Given our geographic position within the "Stroke Belt" (region in the southeastern U.S. with an unusually high incidence of stroke) and relatively high volume of stroke admissions, Birmingham VAMC was identified early as a potential site for the INSPIRE project developed by Dr. Linda Williams. [The Intervention for Stroke Improvement Using Redesign Engineering (INSPIRE) is a VA quality improvement intervention that compared implementation facilitation plus data feedback to data feedback alone across 11 VAMCs.] I had recently completed a VA Quality Scholars Fellowship and, despite my lack of stroke fellowship training, was tasked with the project of improving stroke care at BVAMC. Through INSPIRE, I was able to learn more about stroke quality measures.
Dr. Williams is one of PRIS-M's co-Principal Investigators, along with Drs. Dawn Bravata, Teresa Damush, and Salomeh Keyhani.
How did QUERI's PRIS-M help you implement LEAN methodology into your practice?
In addition to site-specific data on our performance on key measures, QUERI researchers provided me with much needed analytic support and tools to implement LEAN methodology in improving stroke care as taught by VA-CASE Systems Redesign Engineers during the Stroke Collaborative. I assembled a multidisciplinary team with members from various positions and departments. Together we analyzed existing processes of stroke care and developed new plans to improve those processes by streamlining/eliminating waste and continuously reassessing the processes. Examples include redesign of Code Stroke and tPA administration processes, development of stroke specific order sets (emergency department, medical/surgical admission, and ICU post-tPA care), dysphagia screening, and neurological checks. [Tissue plasminogen activator, or tPA, works by dissolving a blood clot in the brain and improving blood flow to that part of the brain being deprived of blood.]
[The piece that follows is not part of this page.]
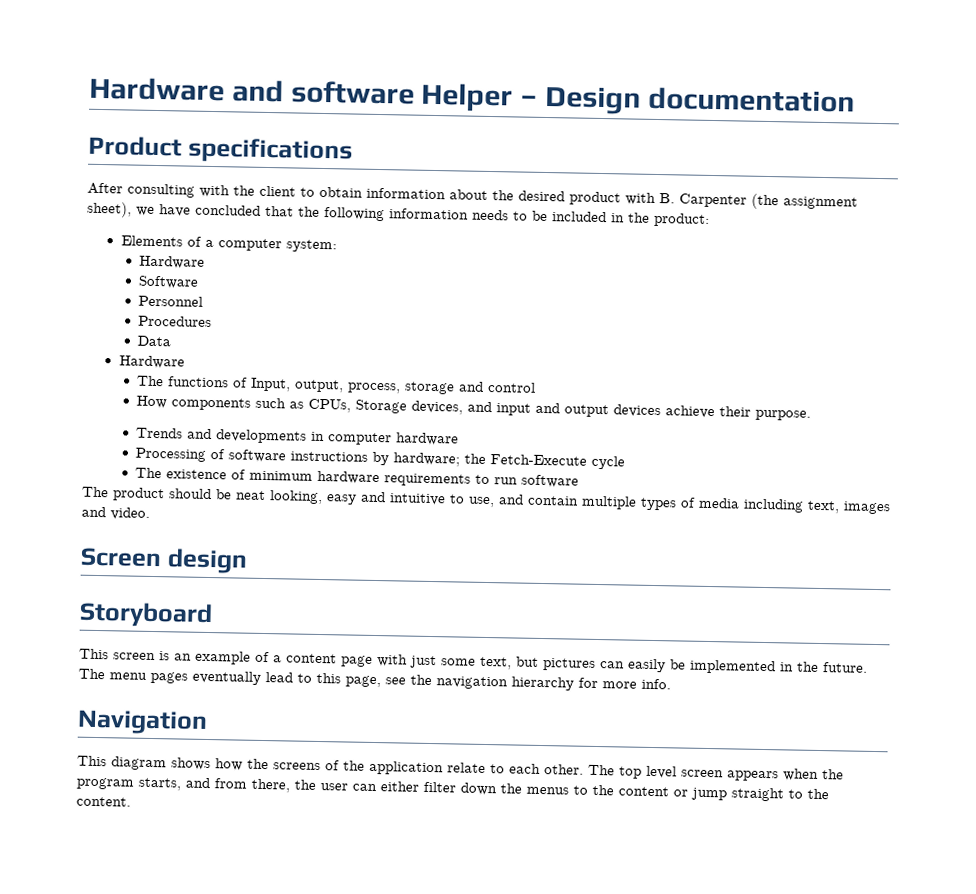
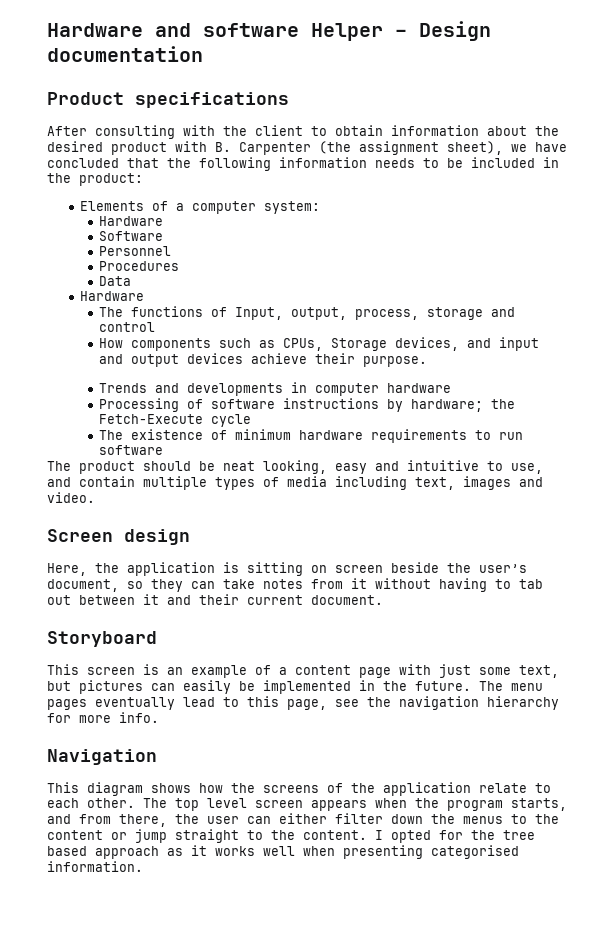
+ Here, the application is sitting on screen beside the user’s document, so they can take notes from it without having to tab out between it and their current document.
+ I opted for the tree based approach as it works well when presenting categorised information.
What is the expected impact of your work with QUERI researchers on acute stroke care for Veterans?
There were many hospital-wide improvements in care that resulted from our work to improve stroke care processes. For example, in order to be able to administer tPA at all times for acute stroke, we successfully lobbied for additional resources to provide 24-hour STAT CT availability, which was never previously offered at Birmingham VAMC. This improved acute care for all medical conditions and gained us allies specifically in the emergency department and ICU. We are now one of a small number VA Primary Stroke Centers in the country and have increased the number of tPA administrations by five fold in the past three years. This phenomenal success is owed directly to our collaboration with QUERI researchers.